Это состояние недеяния, как мы убедимся далее, имеет под собой массу всевозможных обоснований: от детской запрограммированности на блаженное и почти бездвижное «ничегонеделание», впитанное чуть ли не с молоком матери и идеализируемое, до концептуальных его обоснований. Последние объясняют нежелание «Обломова-философа» участвовать в жизни, само содержание которой недостойно не только практического дела или хотя бы движения, но и обсуждения. Отметим, что эта трактовка оправдания обломовского недеяния заслужила в нашем литературоведении чуть ли не поддержку, будто и в самом деле Обломов прав и может служить нам примером в том, что не желает участвовать в этой недостойной участия жизни.

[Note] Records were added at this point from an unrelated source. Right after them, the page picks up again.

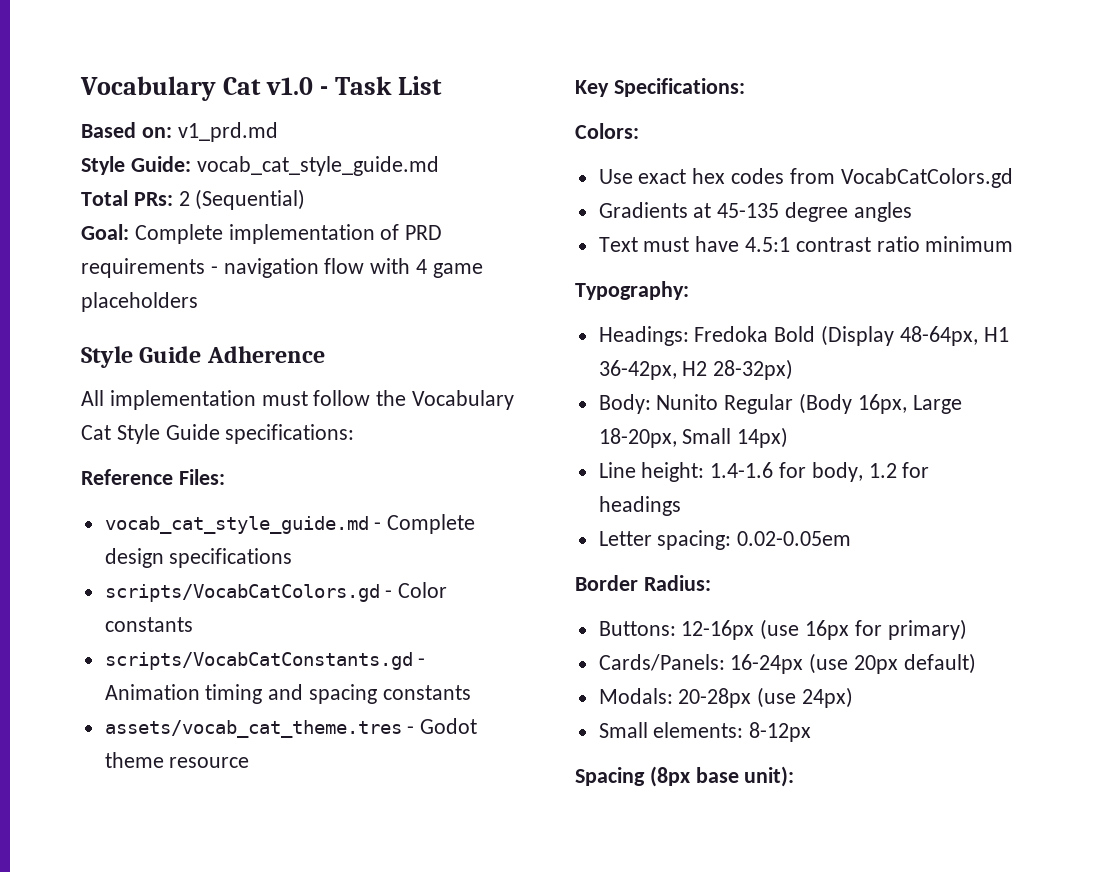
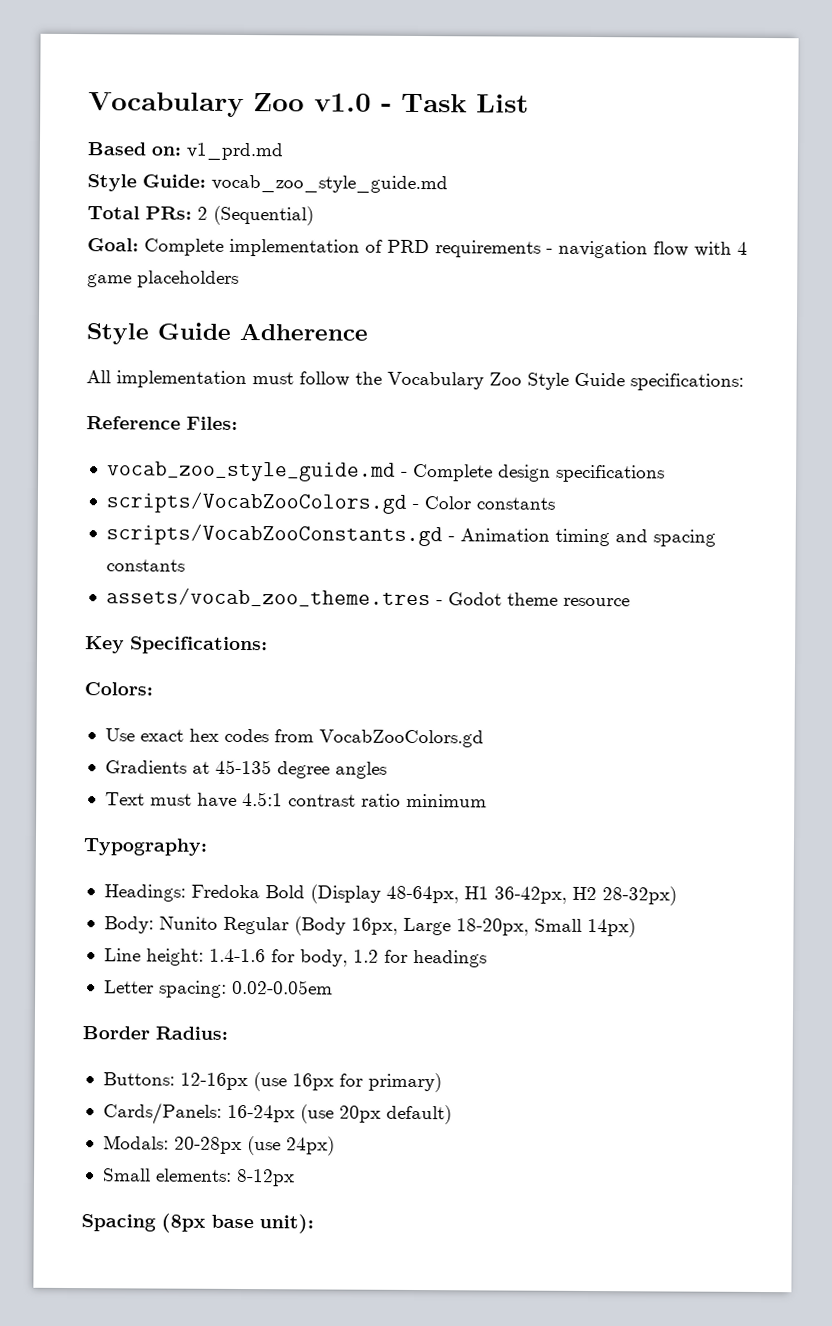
- Vocabulary Cat v1.0 - Task List
+ Vocabulary Zoo v1.0 - Task List
- Style Guide: vocab_cat_style_guide.md
+ Style Guide: vocab_zoo_style_guide.md
- All implementation must follow the Vocabulary Cat Style Guide specifications:
+ All implementation must follow the Vocabulary Zoo Style Guide specifications:
- vocab_cat_style_guide.md - Complete design specifications
+ vocab_zoo_style_guide.md - Complete design specifications
- scripts/VocabCatColors.gd - Color constants
+ scripts/VocabZooColors.gd - Color constants
- scripts/VocabCatConstants.gd - Animation timing and spacing constants
+ scripts/VocabZooConstants.gd - Animation timing and spacing constants
- assets/vocab_cat_theme.tres - Godot theme resource
+ assets/vocab_zoo_theme.tres - Godot theme resource
- Use exact hex codes from VocabCatColors.gd
+ Use exact hex codes from VocabZooColors.gd

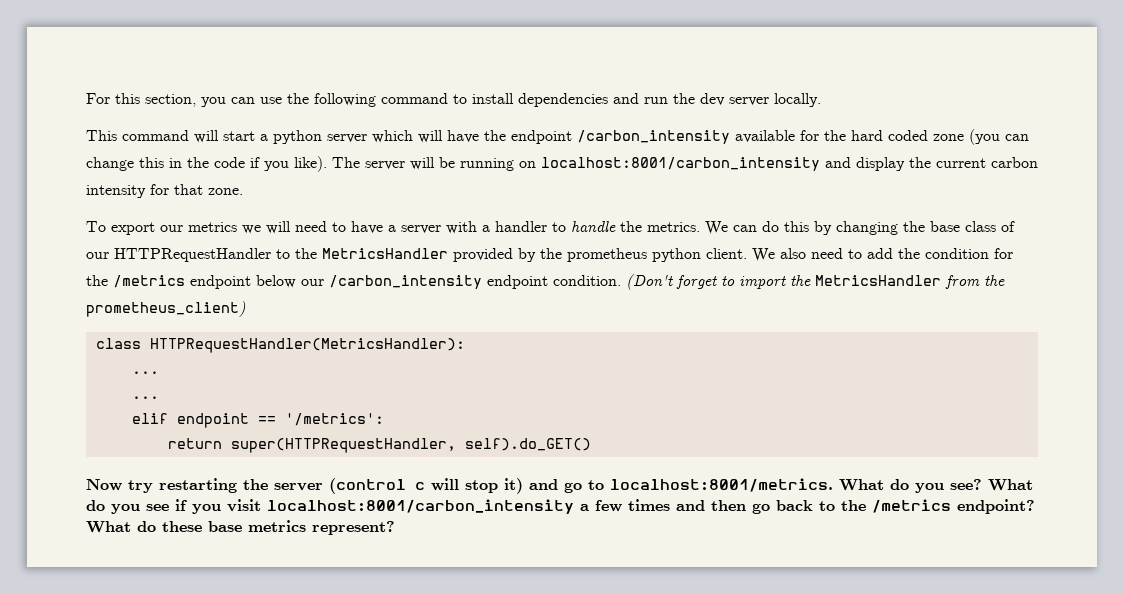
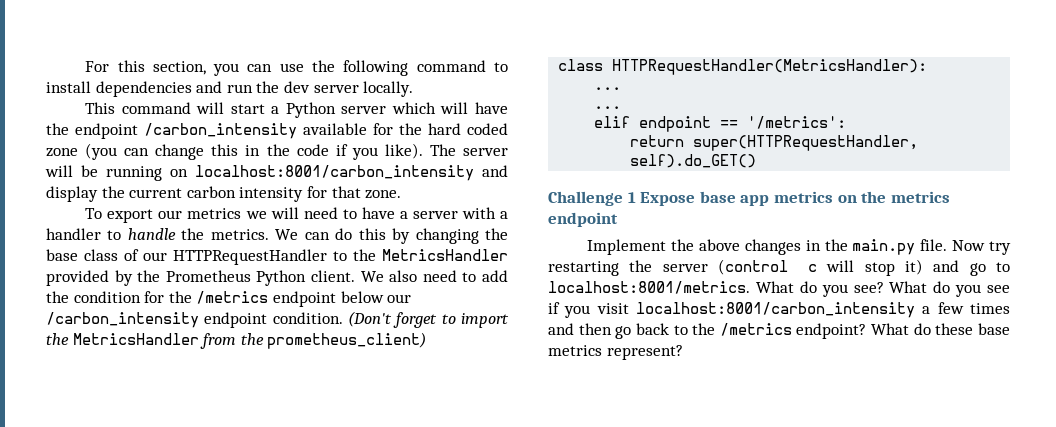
- This command will start a python server which will have the endpoint /carbon_intensity available for the hard coded zone (you can change this in the code if you like).
+ This command will start a Python server which will have the endpoint /carbon_intensity available for the hard coded zone (you can change this in the code if you like).
- We can do this by changing the base class of our HTTPRequestHandler to the MetricsHandler provided by the prometheus python client.
+ We can do this by changing the base class of our HTTPRequestHandler to the MetricsHandler provided by the Prometheus Python client.
+ Challenge 1 Expose base app metrics on the metrics endpoint
+ Implement the above changes in the main.py file.

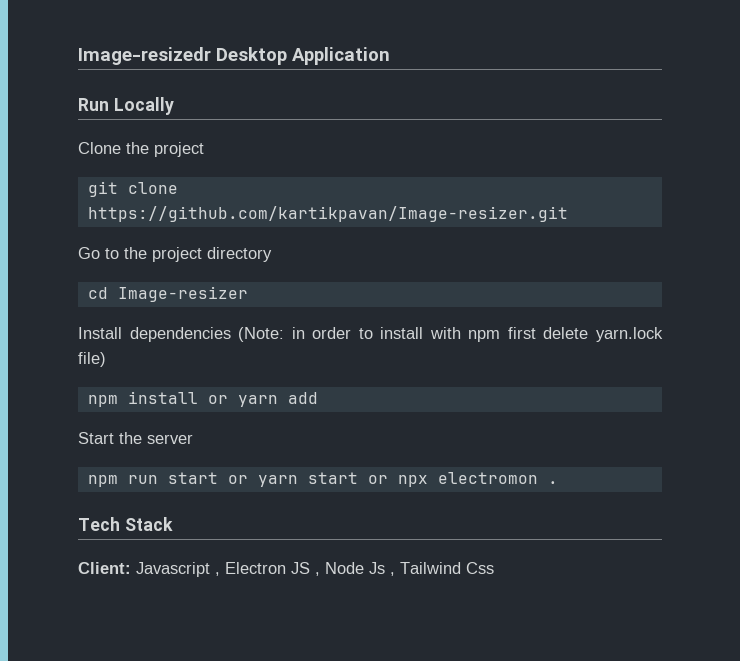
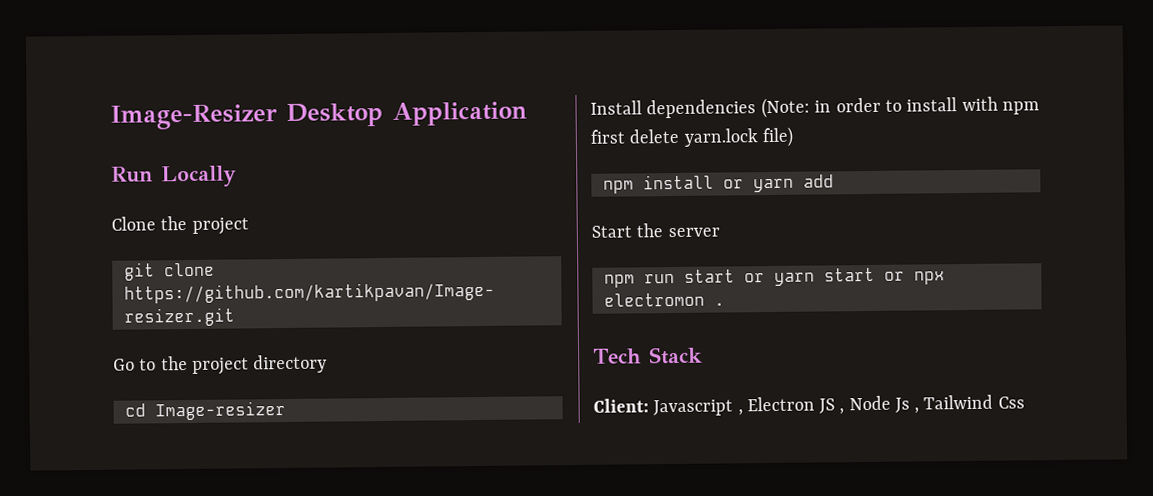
- Image-resizedr Desktop Application
+ Image-Resizer Desktop Application

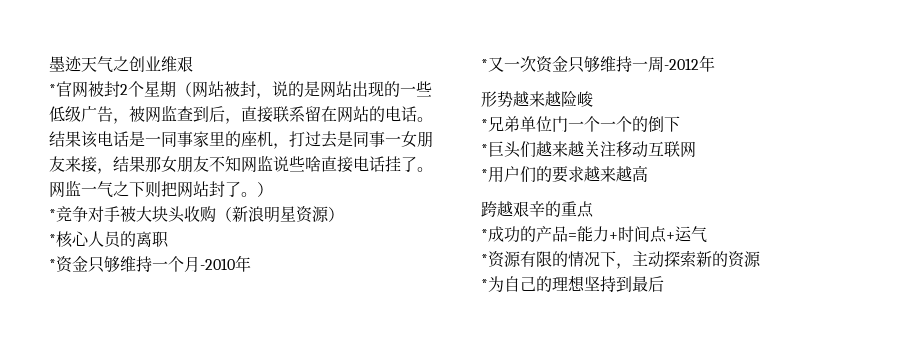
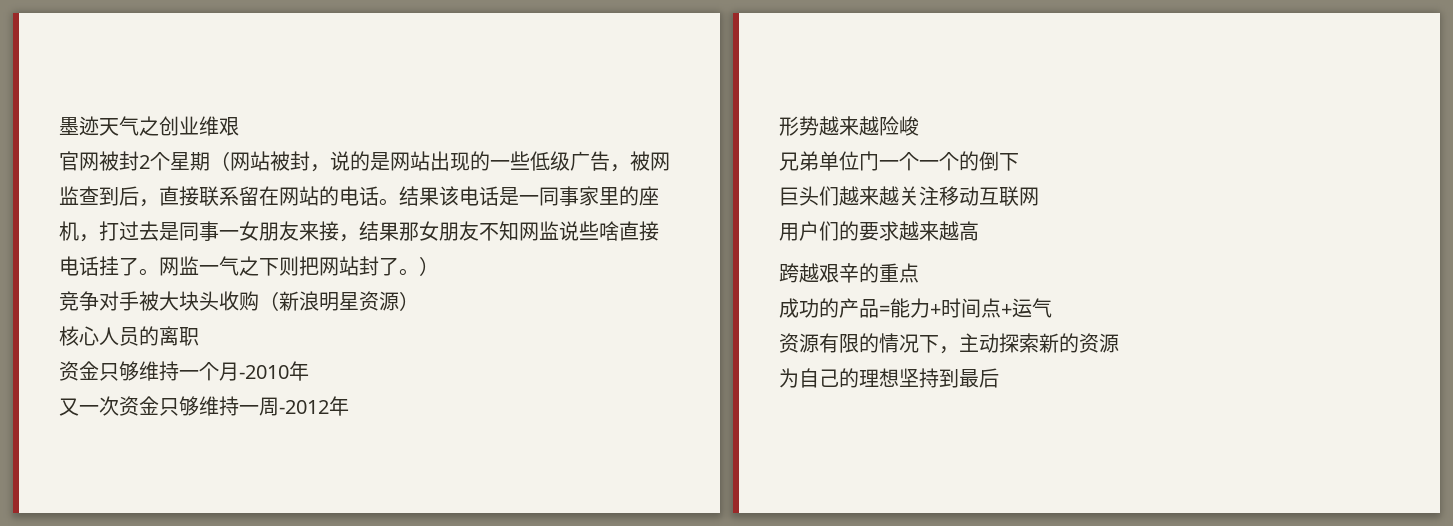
- *官网被封2个星期（网站被封，说的是网站出现的一些低级广告，被网监查到后，直接联系留在网站的电话。
+ 官网被封2个星期（网站被封，说的是网站出现的一些低级广告，被网监查到后，直接联系留在网站的电话。
- *竞争对手被大块头收购（新浪明星资源）
+ 竞争对手被大块头收购（新浪明星资源）
- *核心人员的离职
+ 核心人员的离职
- *资金只够维持一个月-2010年
+ 资金只够维持一个月-2010年
- *又一次资金只够维持一周-2012年
+ 又一次资金只够维持一周-2012年
- *兄弟单位门一个一个的倒下
+ 兄弟单位门一个一个的倒下
- *巨头们越来越关注移动互联网
+ 巨头们越来越关注移动互联网
- *用户们的要求越来越高
+ 用户们的要求越来越高
- *成功的产品=能力+时间点+运气
+ 成功的产品=能力+时间点+运气
- *资源有限的情况下，主动探索新的资源
+ 资源有限的情况下，主动探索新的资源
- *为自己的理想坚持到最后
+ 为自己的理想坚持到最后

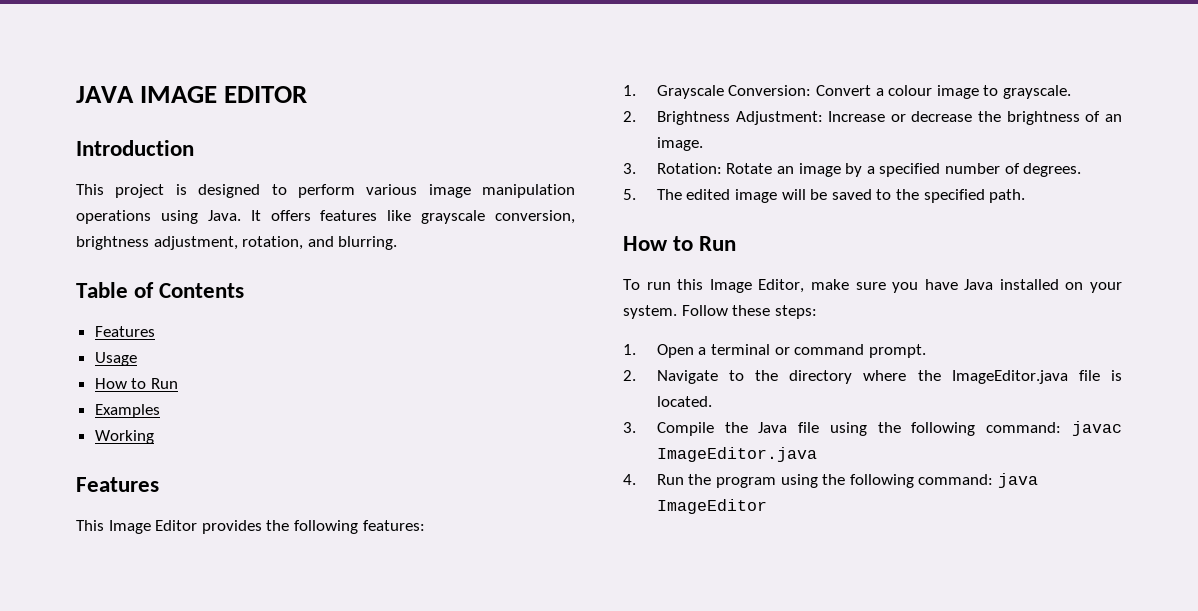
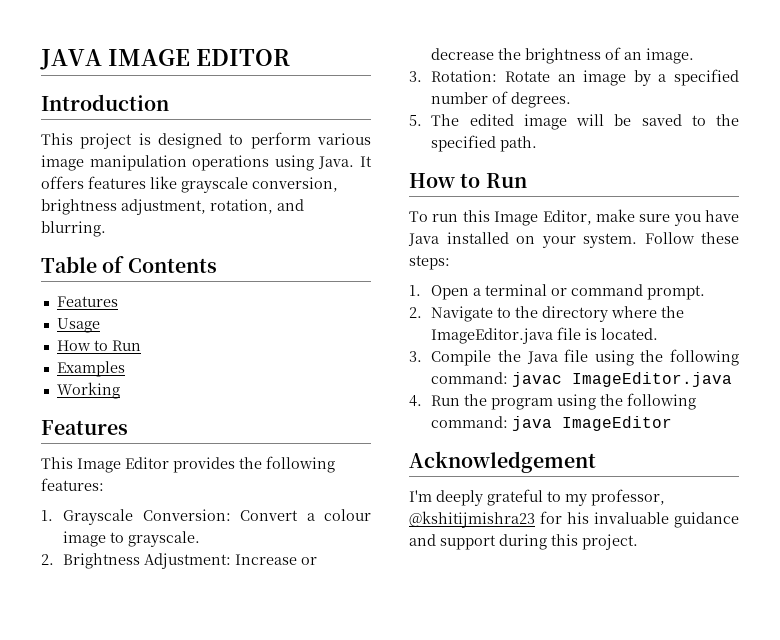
+ Acknowledgement
+ I'm deeply grateful to my professor, @kshitijmishra23 for his invaluable guidance and support during this project.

За этим, на наш взгляд, стоит молчаливо допускаемая мысль, что когда эта недостойная участия жизнь претерпит позитивные изменения, то тогда и Илья Ильич обратит на нее внимание. И будто сделаться это – изменение жизни – должно как бы само собой, а до той поры Обломов, не желающий о «такую» жизнь «руки марать», достоин, пожалуй, что и похвалы. В этой связи отметим, что в истории литературы имеется авторитетное свидетельство современника Гончарова, Д.В. Григоровича, о том, как трактовал своего героя сам автор. «Обломову он придавал тот смысл, – сообщает Григорович, – что в нем хотел изобразить тяжеловесную сонливость русской натуры и недостаток в ней внутреннего подъема»[164]. Думаем, что именно эту оценку и следует принимать во внимание при анализе изображенного в романе образа.